▶ **Work required**: What is needed is an exact copy of the records below, minus any pictures.
(Beginning of Extracted material)
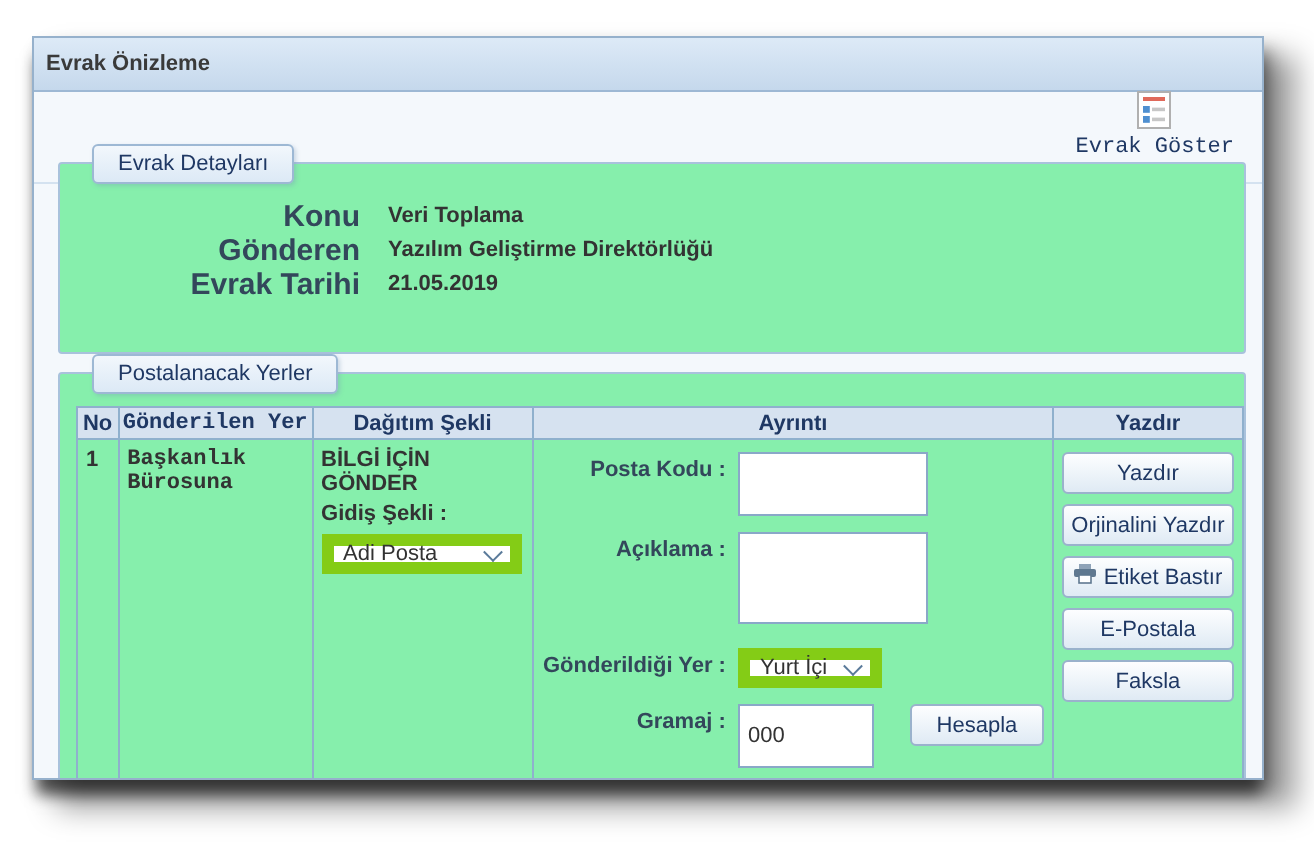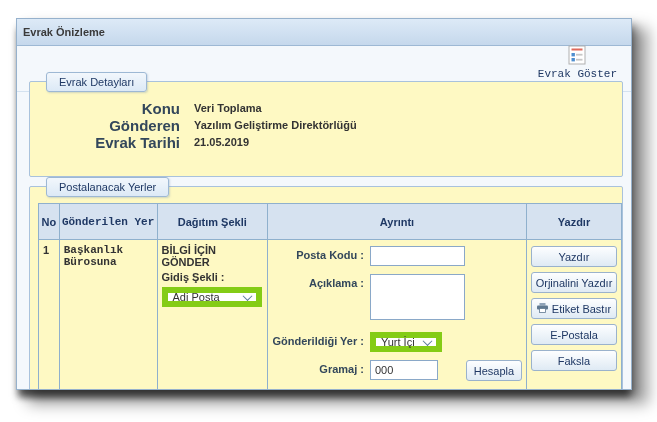"Evrak Detayları" .fieldset { background: #fef9c3 -> #86efac }
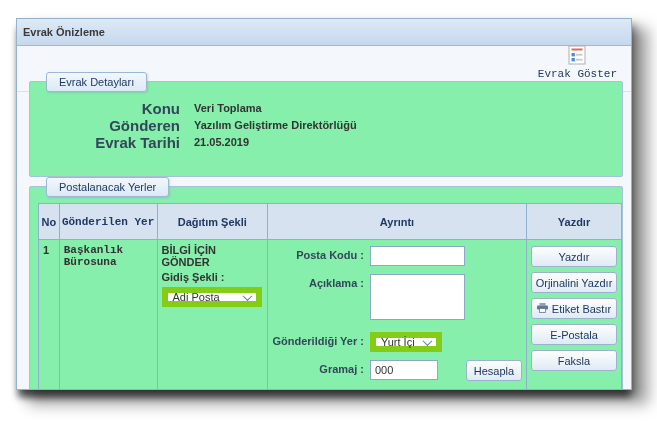"No" table.places th { height: 36px -> 16px }
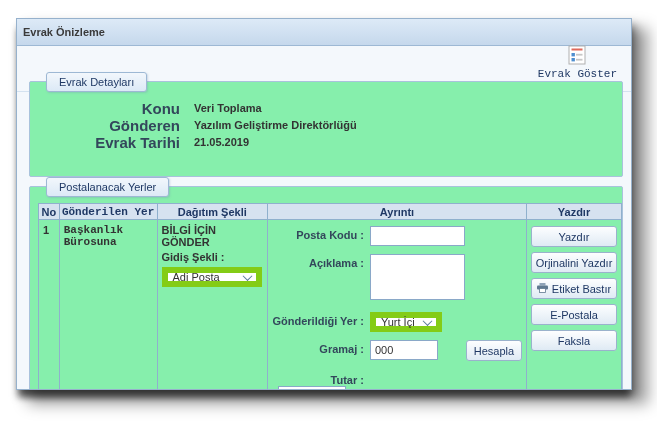"000" input.txt { height: 20px -> 32px }
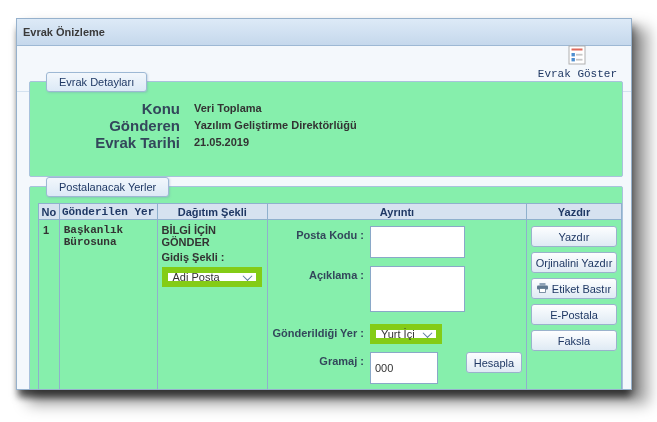"Hesapla" .btn-hesapla { margin-left: 28px -> 18px; width: 56px -> 67px }
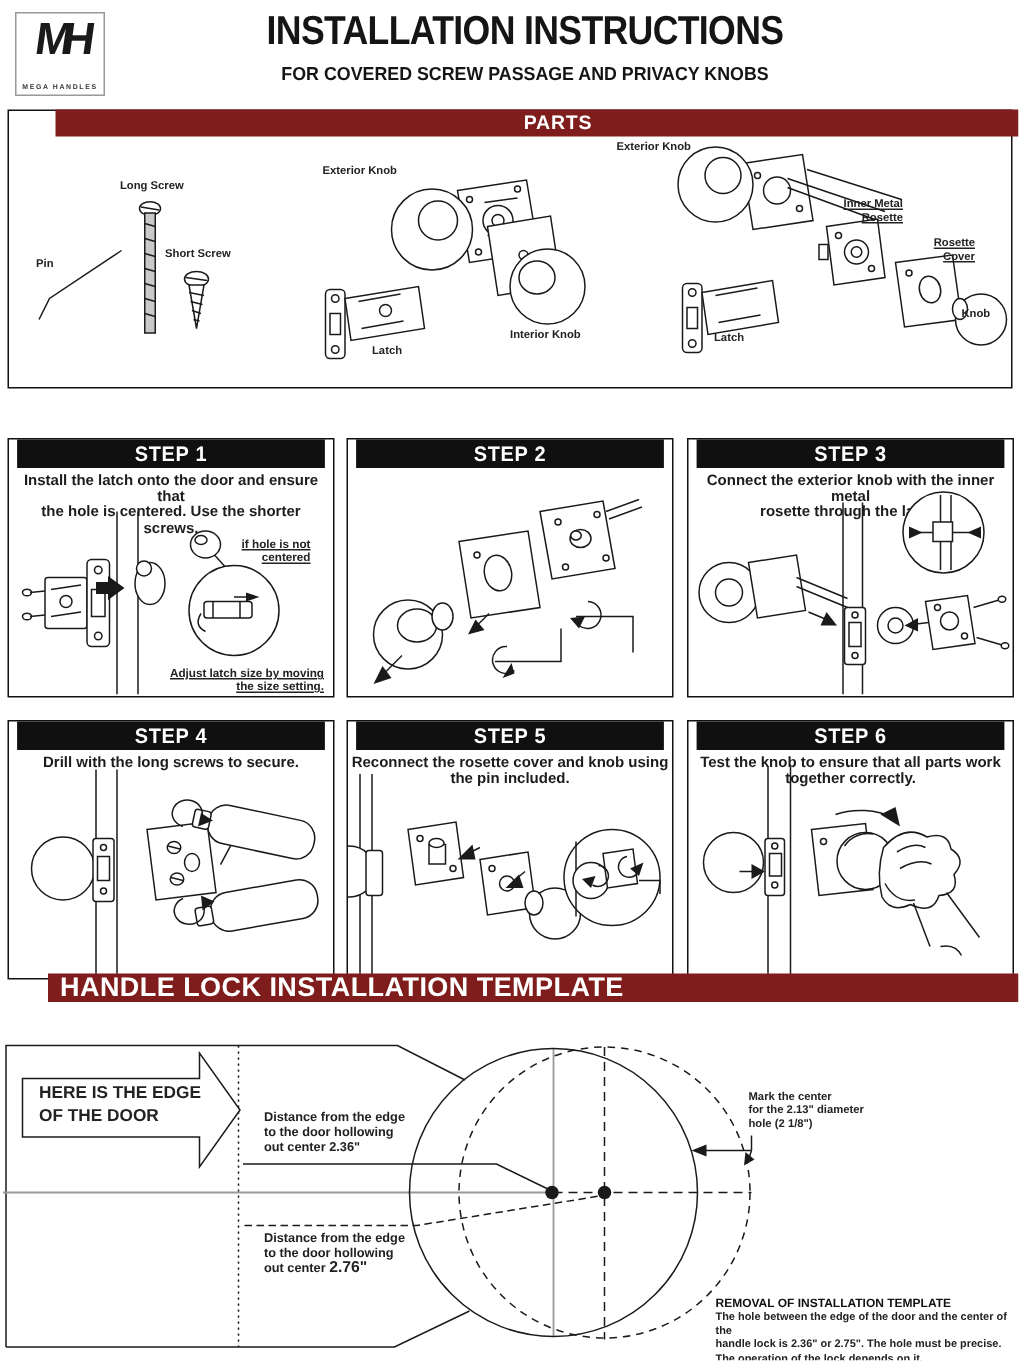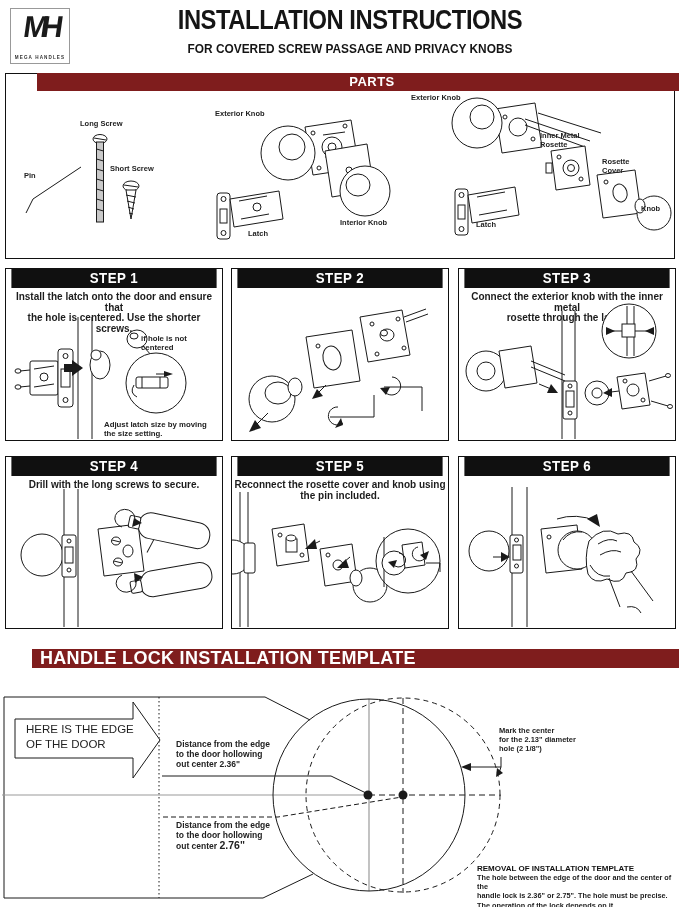"Inner Metal" .ctr { text-align: left -> right; text-decoration: none -> underline }
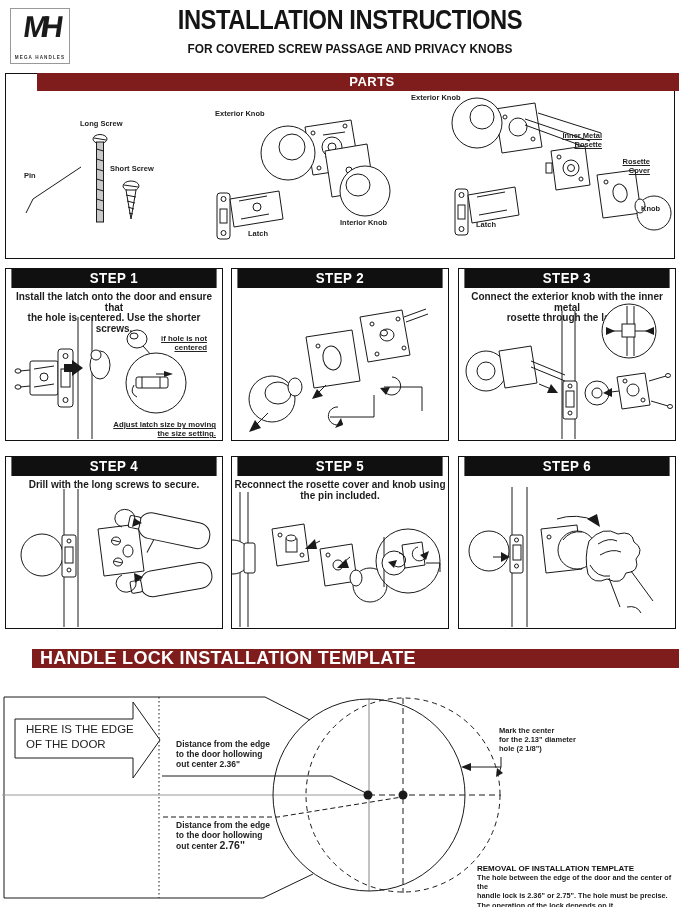"STEP 1" .step-box { margin-top: none -> 24px }
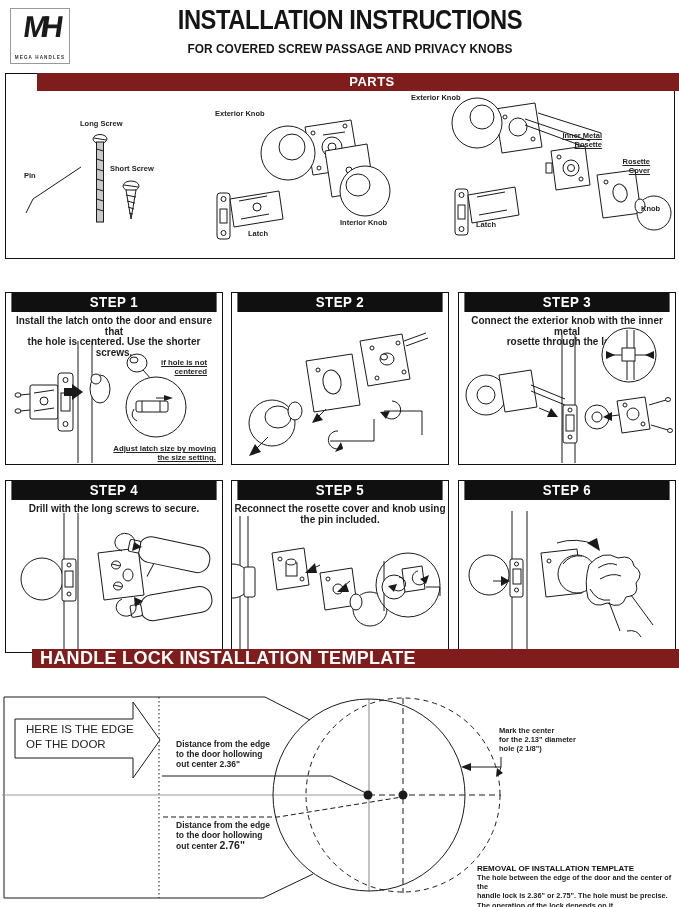"Test the knob to ensure" div.step-text { html: none -> <div>Test the knob to ensure that all parts work together correctly.</div> }
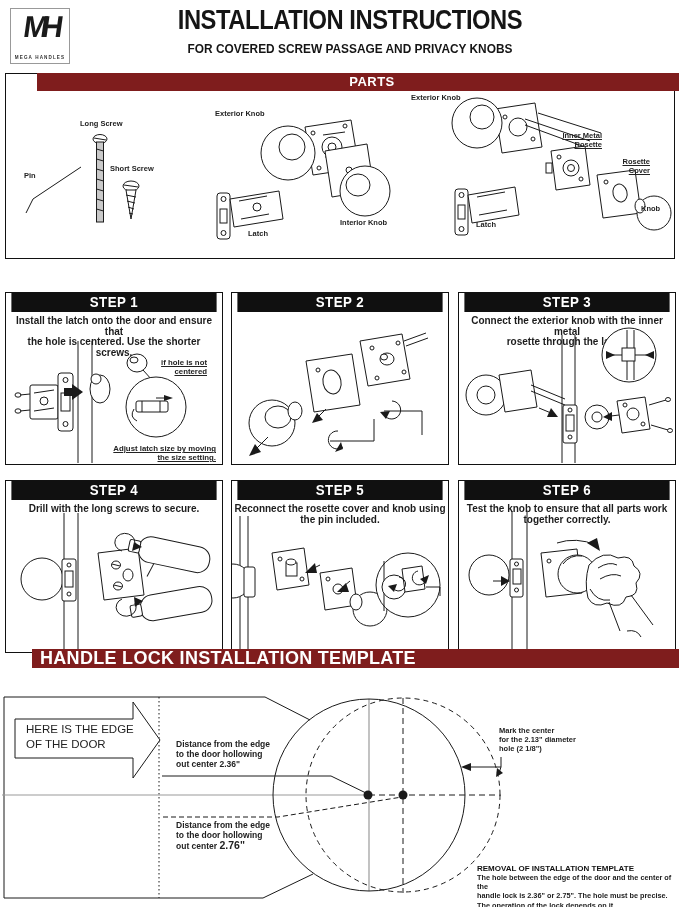"HERE IS THE EDGE" div.abs { font-weight: 400 -> 700 }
(End of Extracted material)
▶ **Task answer**:
"Evrak Detayları" .fieldset { background: #fef9c3 -> #86efac }
"No" table.places th { height: 36px -> 16px }
"000" input.txt { height: 20px -> 32px }
"Hesapla" .btn-hesapla { margin-left: 28px -> 18px; width: 56px -> 67px }
"Inner Metal" .ctr { text-align: left -> right; text-decoration: none -> underline }
"STEP 1" .step-box { margin-top: none -> 24px }
"Test the knob to ensure" div.step-text { html: none -> <div>Test the knob to ensure that all parts work together correctly.</div> }
"HERE IS THE EDGE" div.abs { font-weight: 400 -> 700 }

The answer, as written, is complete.